Is there a more efficient/better way to prepare the History-State using poly(n)-depth circuit?

Question

The paper mentions that the following state can be prepared efficiently (in terms of parameter $L$). (Page 7 of this paper)

$$|{\eta}\rangle = \frac{1}{\sqrt{L+1}}\sum_{j=0}^{L} U_j\cdots U_1\Big(|{\psi} \rangle \otimes |{0\cdots 0} \rangle \Big)\otimes |{2^j -1} \rangle $$

Here, each $U_j$ is either a one-qubit or a two-qubit gate. Assume the state $|{\psi} \rangle $ is known to be efficiently preparable. [Remark: It is called history-state, but this detail is not relevant for this post.]

The paper mentions the following steps to implement it with a $\mathsf{poly(L)}$ sized quantum circuit.

Step I: Implement the following state using $\mathsf{poly(L)}$ circuit. $$|{\eta} \rangle = \frac{1}{\sqrt{L+1}}\sum_{j=0}^{L} |{2^j -1} \rangle$$ Although the details of preparation are not provided, I am convinced that the following paper by Grover and Rudolph prescribes a method to implement it. (Link: Grover-Rudolph state preparation algorithm. )

Step II: Apply $L+1$-fold controlled $U_j$-gates to get the desired state. (This requires implementing multi-control multi-target controlled gate operations. The target gate is promised to be at most a two-qubit gate.)

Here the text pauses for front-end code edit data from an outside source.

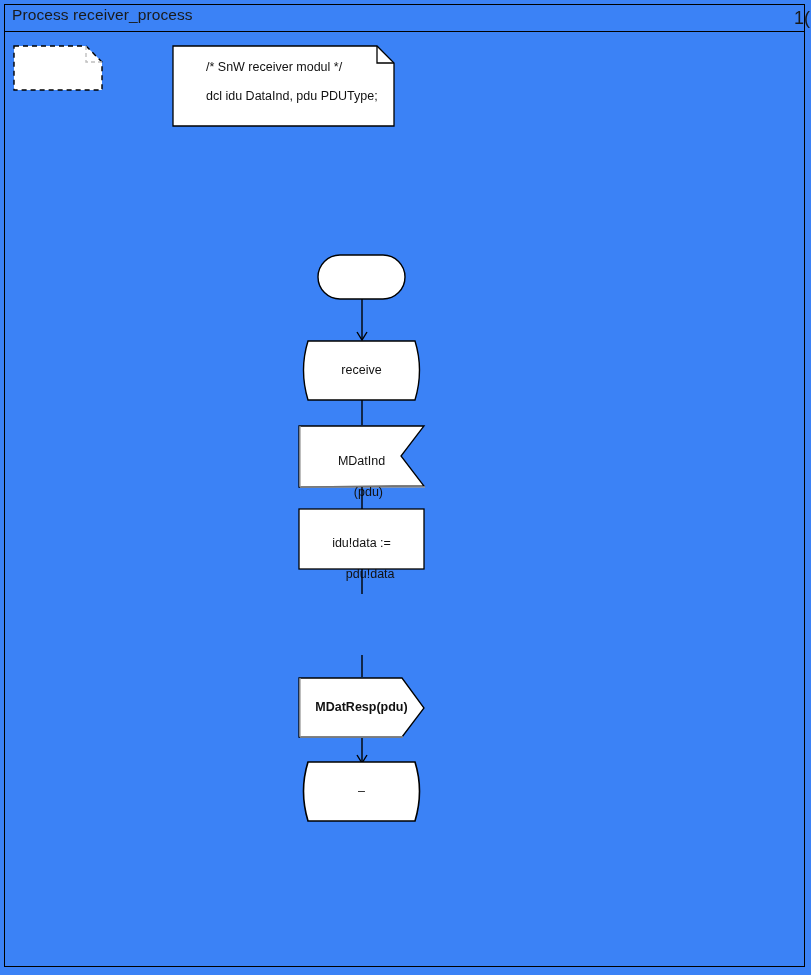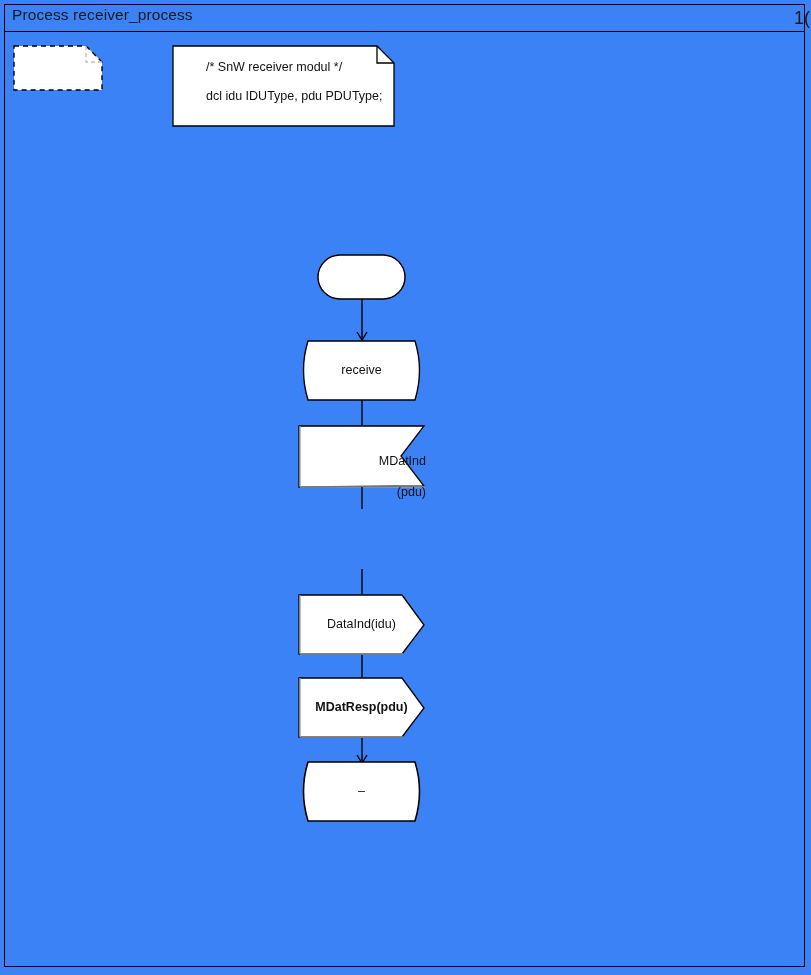--- a/index.html
+++ b/index.html
@@ -153,7 +153,7 @@
     </svg>
     <div class="tb-content">
       <div class="tb-line">/* SnW receiver modul  */</div>
-      <div class="tb-line">dcl  idu IDUType, pdu PDUType;</div>
+      <div class="tb-line">dcl  idu DataInd, pdu PDUType;</div>
     </div>
   </div>
 

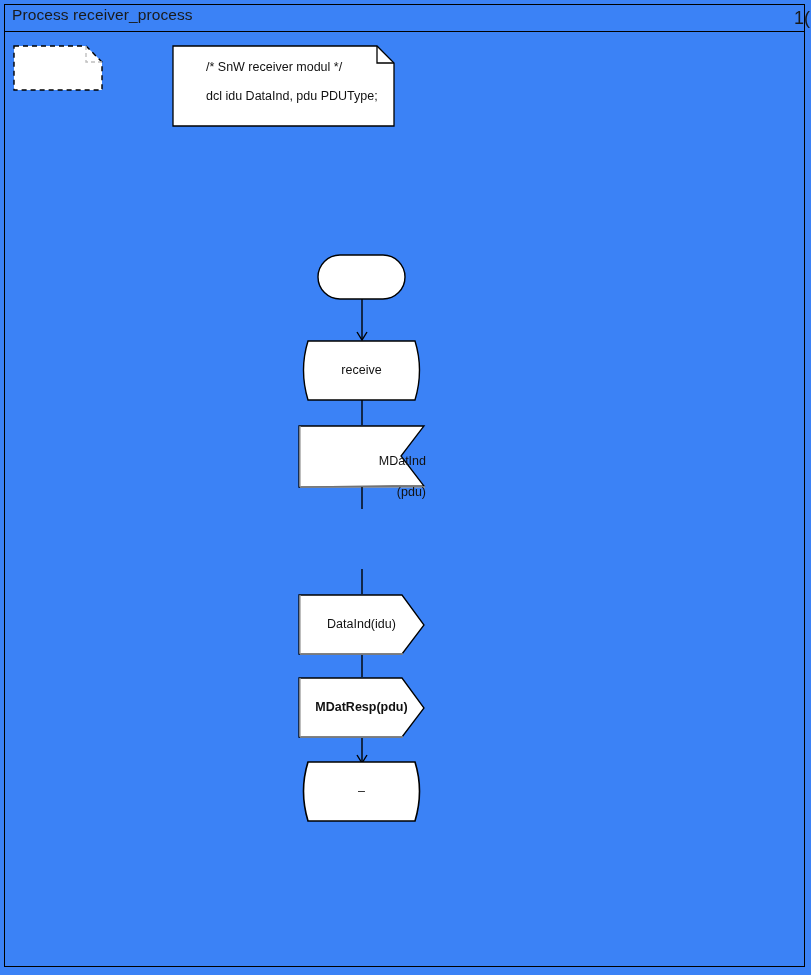--- a/index.html
+++ b/index.html
@@ -121,7 +121,6 @@
   .sym-label .ln {
     display: block;
     white-space: pre;
-    text-align: right;
   }
   .connector {
     position: absolute;

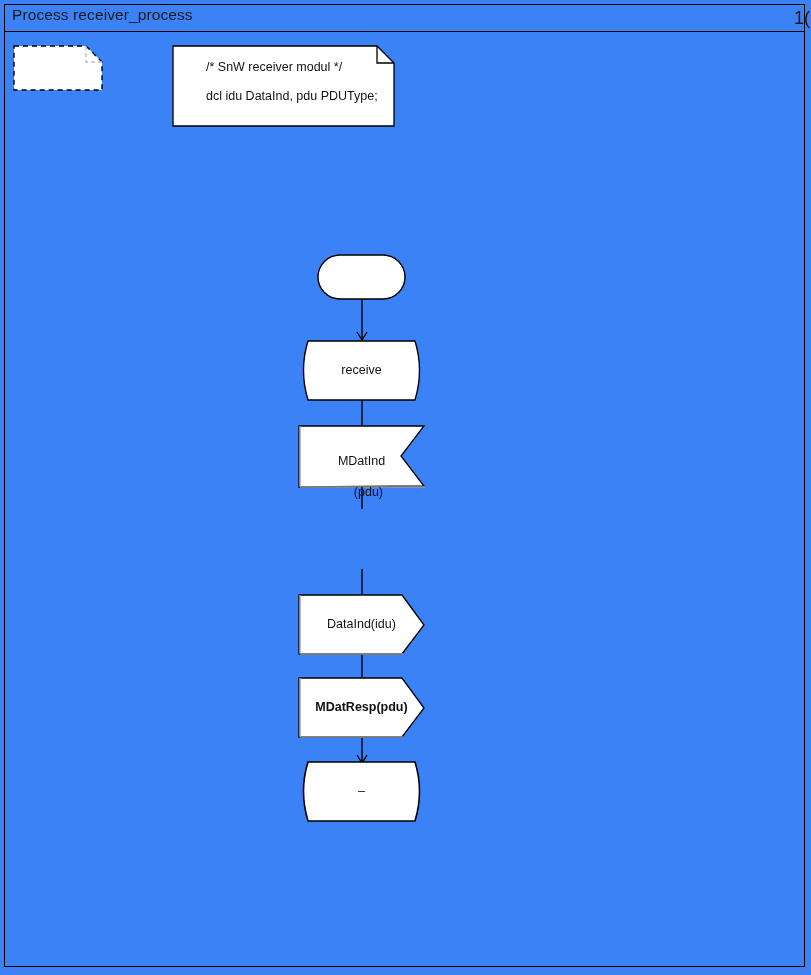--- a/index.html
+++ b/index.html
@@ -201,6 +201,15 @@
     </svg>
   </div>
 
+  <div class="symbol" style="left:297px; top:508px; width:129px; height:62px;">
+    <svg width="129" height="62" viewBox="0 0 129 62">
+      <rect x="2" y="1" width="125" height="60" fill="#ffffff" stroke="#000000" stroke-width="1.3"></rect>
+    </svg>
+    <div class="sym-label two-line" style="padding-top:12px;">
+      <span class="ln">idu!data :=</span>
+      <span class="ln">     pdu!data</span>
+    </div>
+  </div>
 
   <div class="connector" style="left:354px; top:569px;">
     <svg width="16" height="26" viewBox="0 0 16 26">

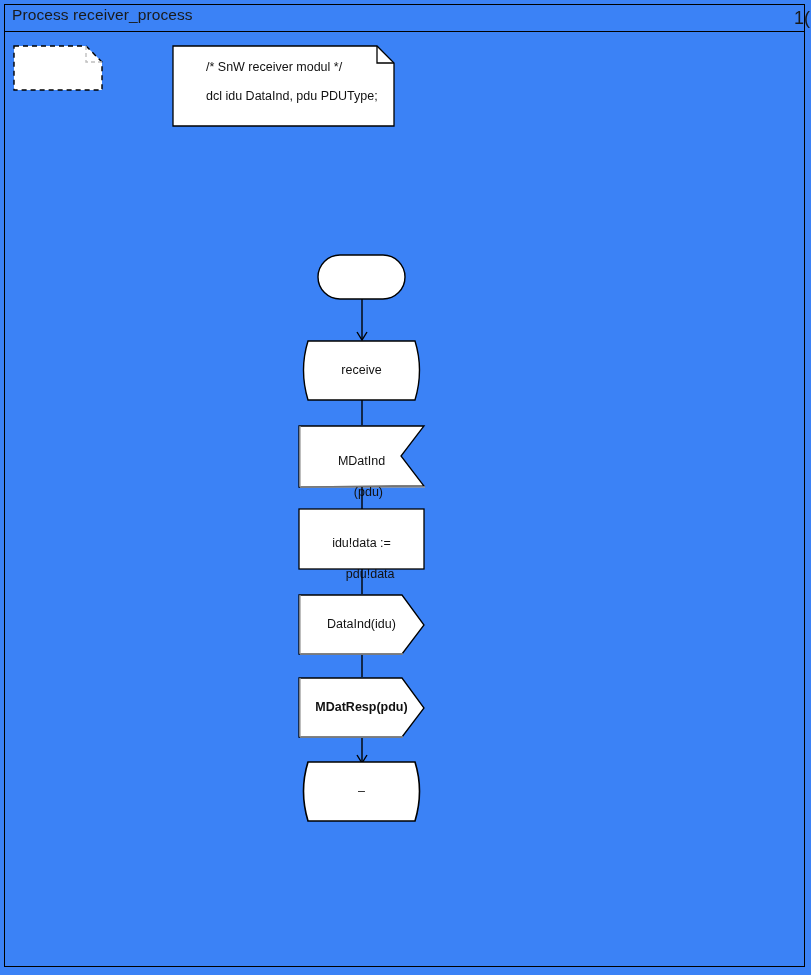--- a/index.html
+++ b/index.html
@@ -217,14 +217,6 @@
     </svg>
   </div>
 
-  <div class="symbol" style="left:297px; top:593px; width:129px; height:63px;">
-    <svg width="129" height="63" viewBox="0 0 129 63">
-      <path d="M2,2 L105,2 L127,32 L105,61 L2,61 Z" fill="#ffffff" stroke="#000000" stroke-width="1.3"></path>
-      <path d="M3,61 L106,61" stroke="#9a9a9a" stroke-width="1.3" fill="none"></path>
-      <path d="M3,2 L3,61" stroke="#9a9a9a" stroke-width="1.3" fill="none"></path>
-    </svg>
-    <div class="sym-label" style="padding-right:20px;">DataInd(idu)</div>
-  </div>
 
   <div class="connector" style="left:354px; top:655px;">
     <svg width="16" height="23" viewBox="0 0 16 23">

My query: I am looking for an efficient implementation of step II.

My attempt: I am thinking of composing an efficient implementation of-

(i) $L+1$-fold controlled unitaries when the target unitary is a single-qubit gate (Given in fig 4.10 of Nielsen and Chueng textbook) and

(ii) the decomposition of multi-qubit (target) unitaries into a bunch of single-qubit (target) unitaries.

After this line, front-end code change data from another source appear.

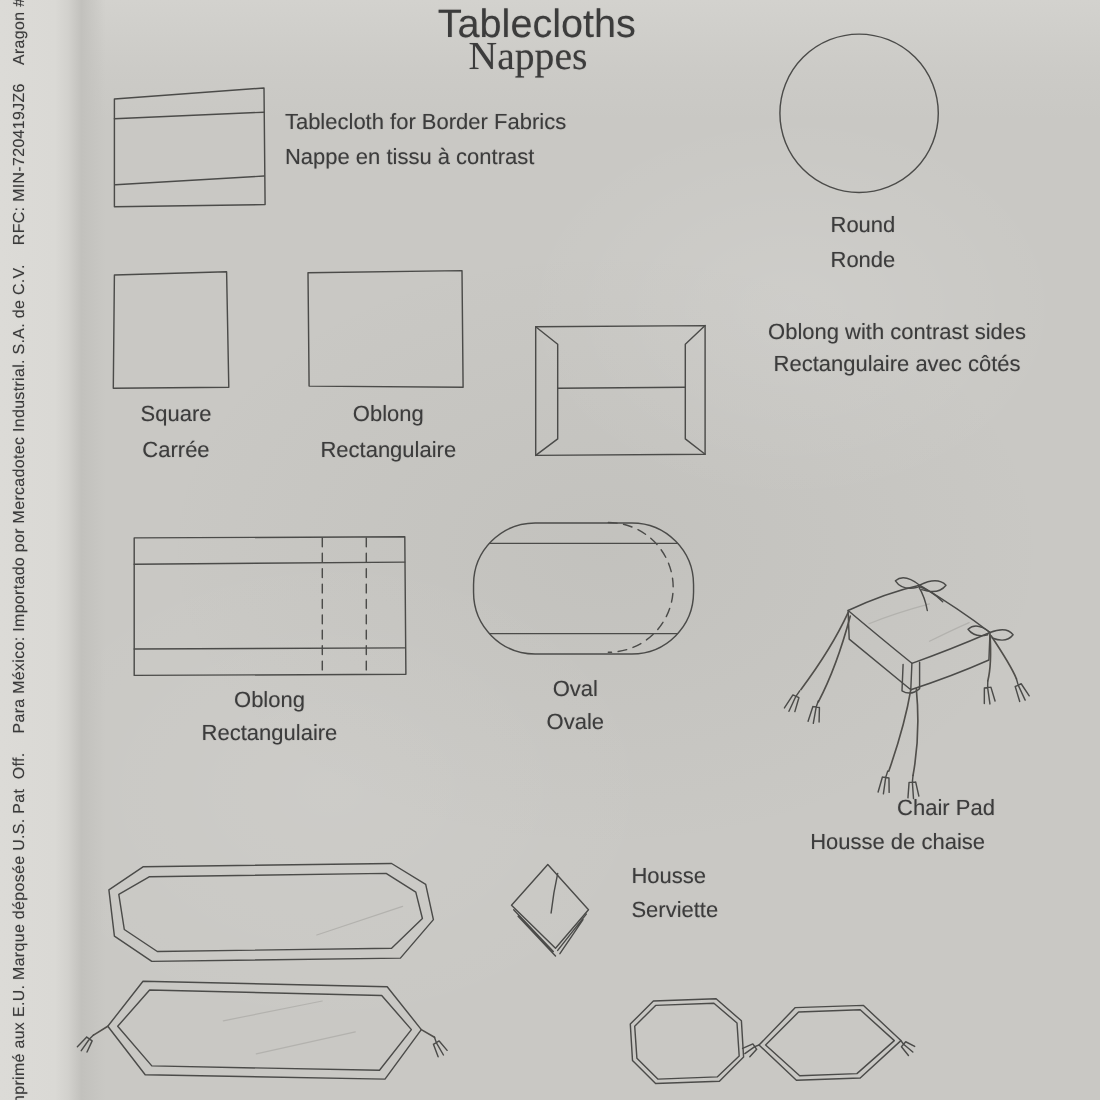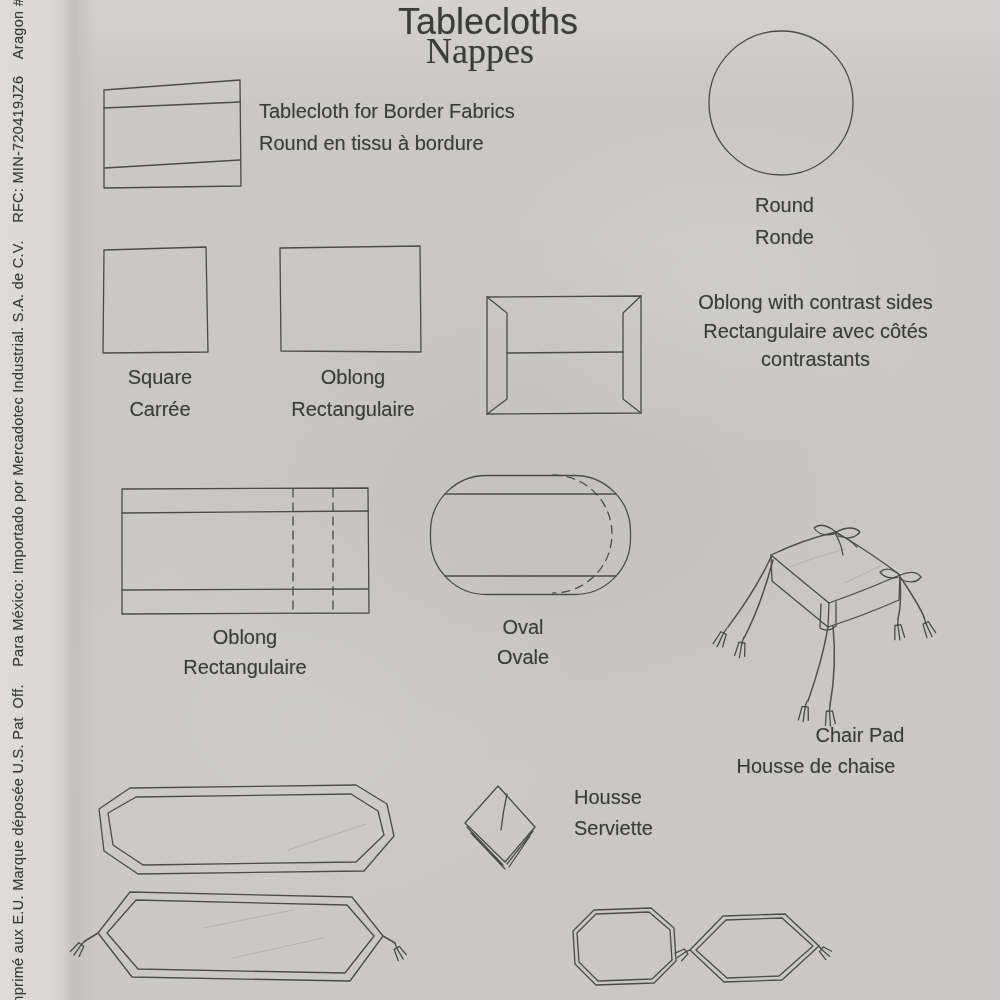--- a/index.html
+++ b/index.html
@@ -51,7 +51,7 @@
     <path d="M10,93 L145,85"></path>
   </svg>
   <div class="t" style="left:259px;top:100px;">Tablecloth for Border Fabrics</div>
-  <div class="t" style="left:259px;top:132px;">Round en tissu à bordure</div>
+  <div class="t" style="left:259px;top:132px;">Nappe en tissu à contrast</div>
 
   <svg class="d" style="left:700px;top:18px;" width="170" height="170" viewBox="0 0 170 170">
     <circle cx="81" cy="85" r="72" stroke-width="1.5"></circle>

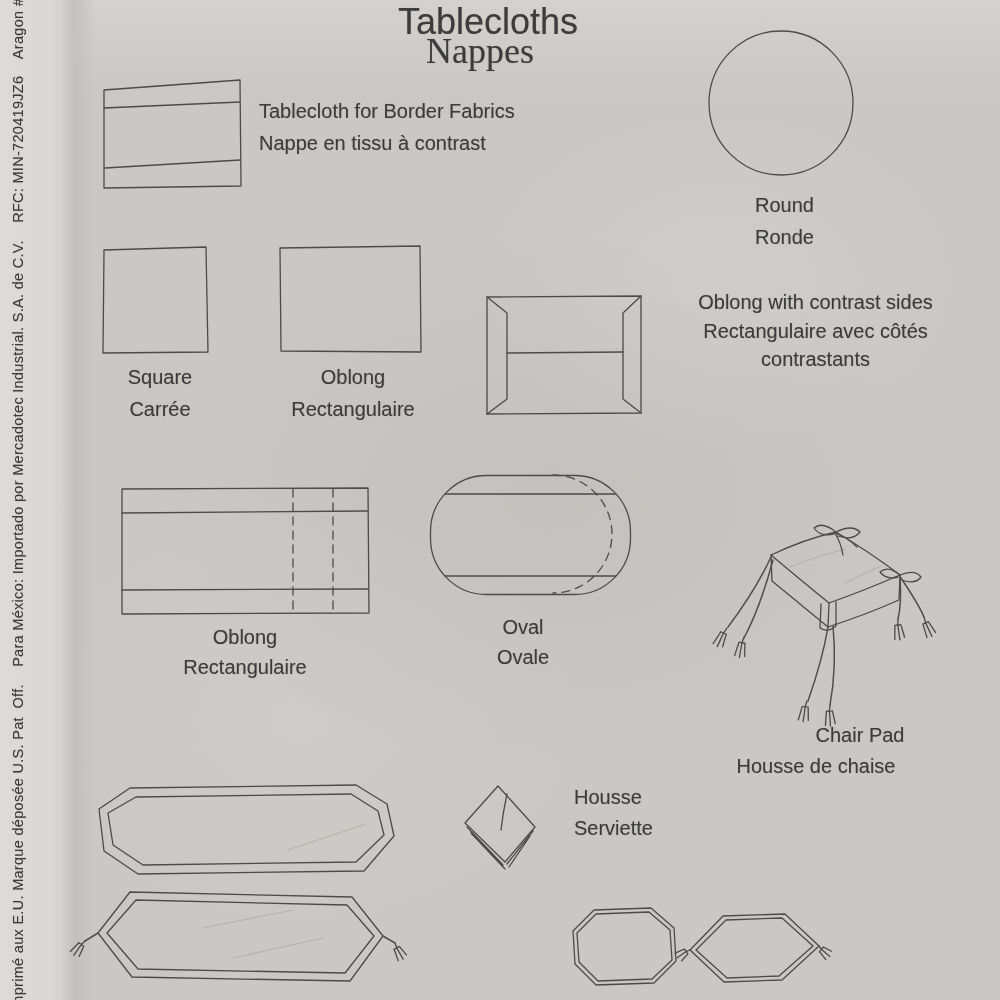--- a/index.html
+++ b/index.html
@@ -79,7 +79,6 @@
   </svg>
   <div class="t tc" style="left:663px;top:291px;width:305px;">Oblong with contrast sides</div>
   <div class="t tc" style="left:663px;top:320px;width:305px;">Rectangulaire avec côtés</div>
-  <div class="t tc" style="left:663px;top:348px;width:305px;">contrastants</div>
 
   <svg class="d" style="left:112px;top:480px;" width="266" height="142" viewBox="0 0 266 142">
     <polygon points="10,9 256,8 257,133 10,134"></polygon>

Is a more compact implementation possible?

Remark: One can deploy a gates from any fixed universal gate set of choice.

Thanks for your time and attention!

Using a unary clock encoding would be more efficient. Or is |eta> just an awkward notation for a unary clock? In that case, there is no multi-control. — Norbert Schuch
– Norbert Schuch, Commented Sep 4 at 13:46
Dr. @NorbertSchuch, thanks for the comment. The encoding scheme for the clock register is not entirely clear to me. They have reserved $L$ qubits for computation that occurs over $T=L$ steps. The pattern that I could see is as follows. For j=0, 1, 2, 3, 4, ... the state evaluates to $|0\rangle$, $|1\rangle$, $|3\rangle$, $|7\rangle$, ..., $|15\rangle$. In binary, this decimal number corresponds to $|0\rangle$, $|1\rangle$, $|11\rangle$, $|111\rangle$, $|1111\rangle$, .... It seems like unary clock encoding. — Manish Kumar
– Manish Kumar, Commented Sep 5 at 8:06

Bram · Accepted Answer · 2025-09-05 14:17:22Z

History states are standard in the Feynman–Kitaev construction: you have a work register (with $|\psi\rangle$ and any ancillas) and a clock register encoding the progress $j=0,\dots,L$. How to prepare the history state:

Step I — prepare $\frac{1}{\sqrt{L+1}}\sum_{j=0}^L |2^j-1\rangle$ with $O(L)$ gates

You can efficiently build this with a cascade of $R_y$ rotations, where each rotation is applied only if the previous clock qubit is 1. This implements a “go on or stop” process that yields a uniform distribution over $j\in\{0,\dots,L\}$.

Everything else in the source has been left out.